Delhi resident Ananya Biswas shares an experience. She was climbing down the Metro stairs, in skinny jeans and a T-shirt, when she suddenly heard two middle-aged women talking about her. “I saw them giving me strange looks and saying ‘Aise kapde pehen ke ghar se niklengi aur fir shikayat karti firengi ki ladko ne chhed diya. Ab aise kapdo mein ladke dekhenge to aarti to utaarenge nahi (She comes out of the house wearing such clothes, and then she’d complain that boys have harassed her. Now if boys see her dressed in these clothes, they’re not going to worship her). I was surprised how a piece of clothing was enough [for them] to decide on my character and justify male sleaziness,” says Ananya.

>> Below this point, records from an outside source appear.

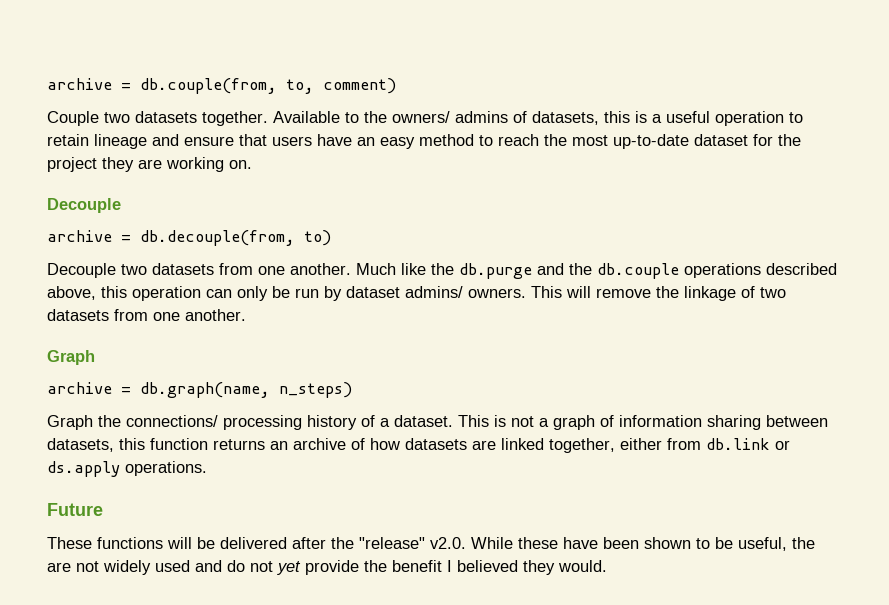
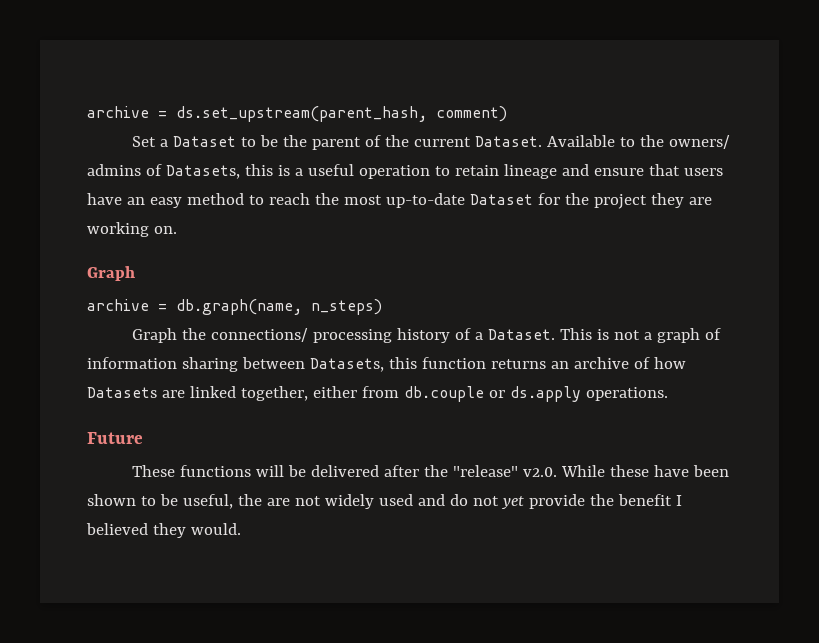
- archive = db.couple(from, to, comment)
+ archive = ds.set_upstream(parent_hash, comment)
- Couple two datasets together.
+ Set a Dataset to be the parent of the current Dataset.
- Available to the owners/ admins of datasets, this is a useful operation to retain lineage and ensure that users have an easy method to reach the most up-to-date dataset for the project they are working on.
- Decouple
- archive = db.decouple(from, to)
- Decouple two datasets from one another. Much like the db.purge and the db.couple operations described above, this operation can only be run by dataset admins/ owners. This will remove the linkage of two datasets from one another.
+ Available to the owners/ admins of Datasets, this is a useful operation to retain lineage and ensure that users have an easy method to reach the most up-to-date Dataset for the project they are working on.
- Graph the connections/ processing history of a dataset.
+ Graph the connections/ processing history of a Dataset.
- This is not a graph of information sharing between datasets, this function returns an archive of how datasets are linked together, either from db.link or ds.apply operations.
+ This is not a graph of information sharing between Datasets, this function returns an archive of how Datasets are linked together, either from db.couple or ds.apply operations.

The people that most women rely on for help when they’re in trouble are the police. But, says Delhi resident Sangeeta Gupta, who has lived in four different cities in India, can one expect justice when law enforcers themselves have ‘views’ on women wearing jeans? Sangeeta recalls this incident when she was walking down a lane in Kolkata. That lane has 24/7 police presence because the US Embassy is located there. Since the pavement was dug up, Sangeeta was walking down the road, and a policeman ordered her to stick to the pavement. She refused, pointing out that the pavement was unfit for use, and as she walked away, past the bench on which the constables sat, she heard one of them say to the other, “It’s no wonder she’s like that. She’s a girl in jeans…”

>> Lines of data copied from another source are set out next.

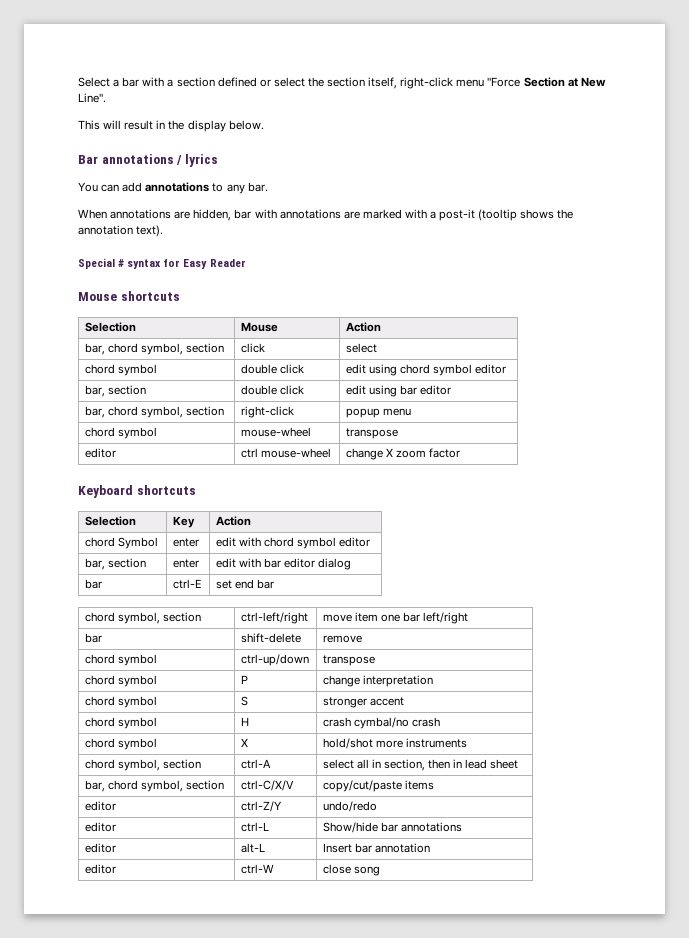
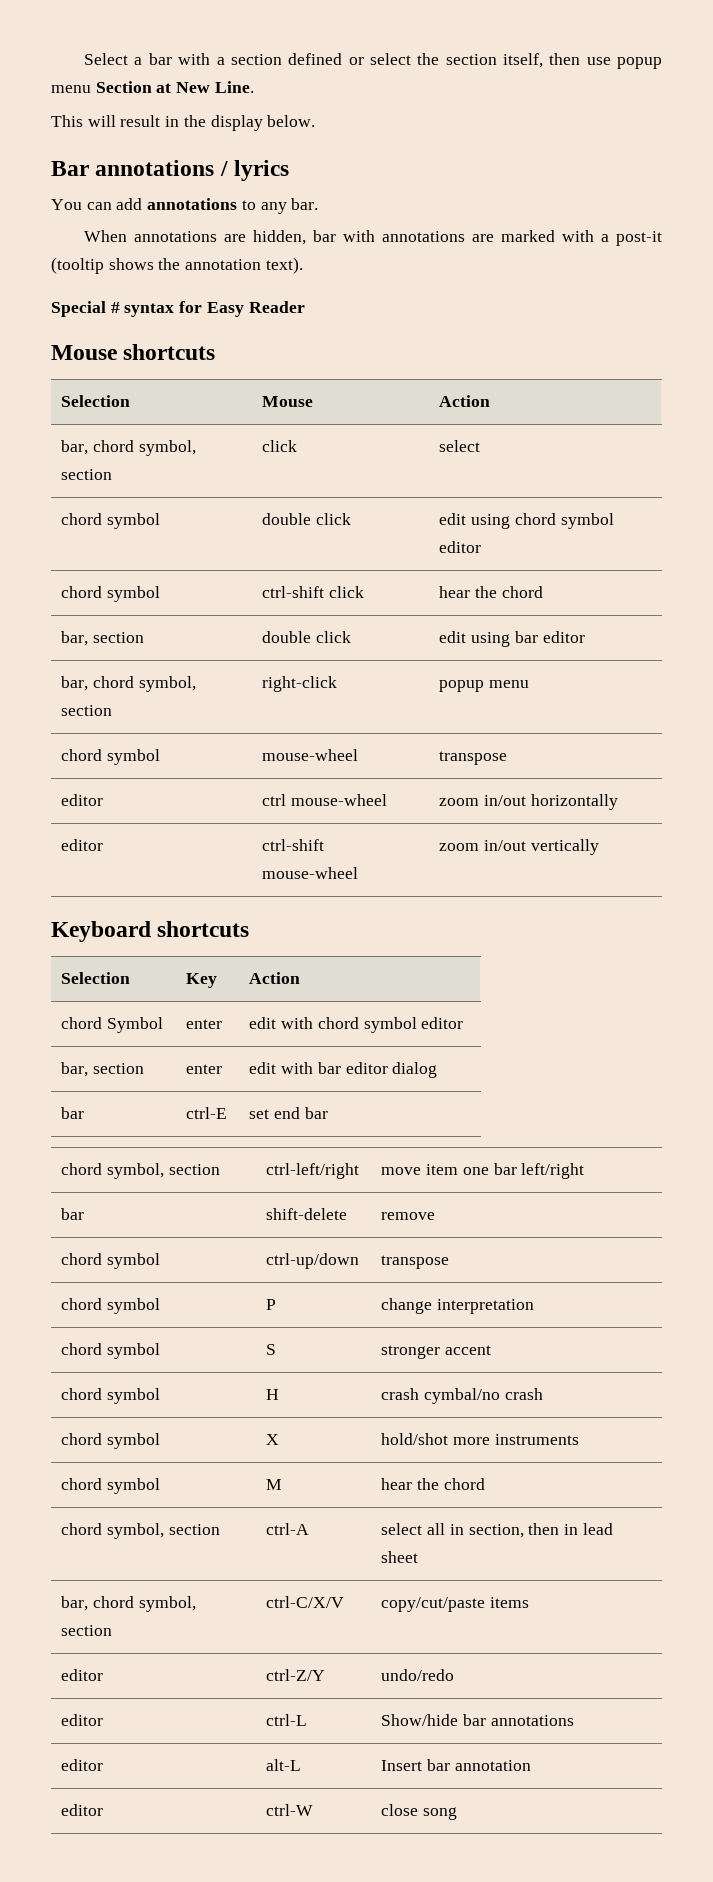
- Select a bar with a section defined or select the section itself, right-click menu "Force Section at New Line".
+ Select a bar with a section defined or select the section itself, then use popup menu Section at New Line.
+ chord symbol | ctrl-shift click | hear the chord
- editor | ctrl mouse-wheel | change X zoom factor
+ editor | ctrl mouse-wheel | zoom in/out horizontally
+ editor | ctrl-shift mouse-wheel | zoom in/out vertically
+ chord symbol | M | hear the chord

Delhi resident Somya Suresh tells us, “On my trip to South India, I went to a temple in a tunic and jeans. A lady there told my mother that jeans shouldn’t be worn as they accentuated the curves and could have unthinkable consequences.”
Another city resident Avneet Sodhi had a nasty experience in her student days. Going to college by bus, she was in the usual student attire of jeans and tee. As one of the seats reserved for women was occupied by a man, she requested him to give her the seat, and then repeated this when he refused. At this, the man retorted, “Jeans pehen ke, English bol ke zaada smart samajh rahi hai. Hum toh naa uthte, jaa kya kar legi (You think you’re very smart, wearing jeans and speaking English. I won’t get up. Do what you can).”
Take this man’s advice. Do what you can. Do wear denim today.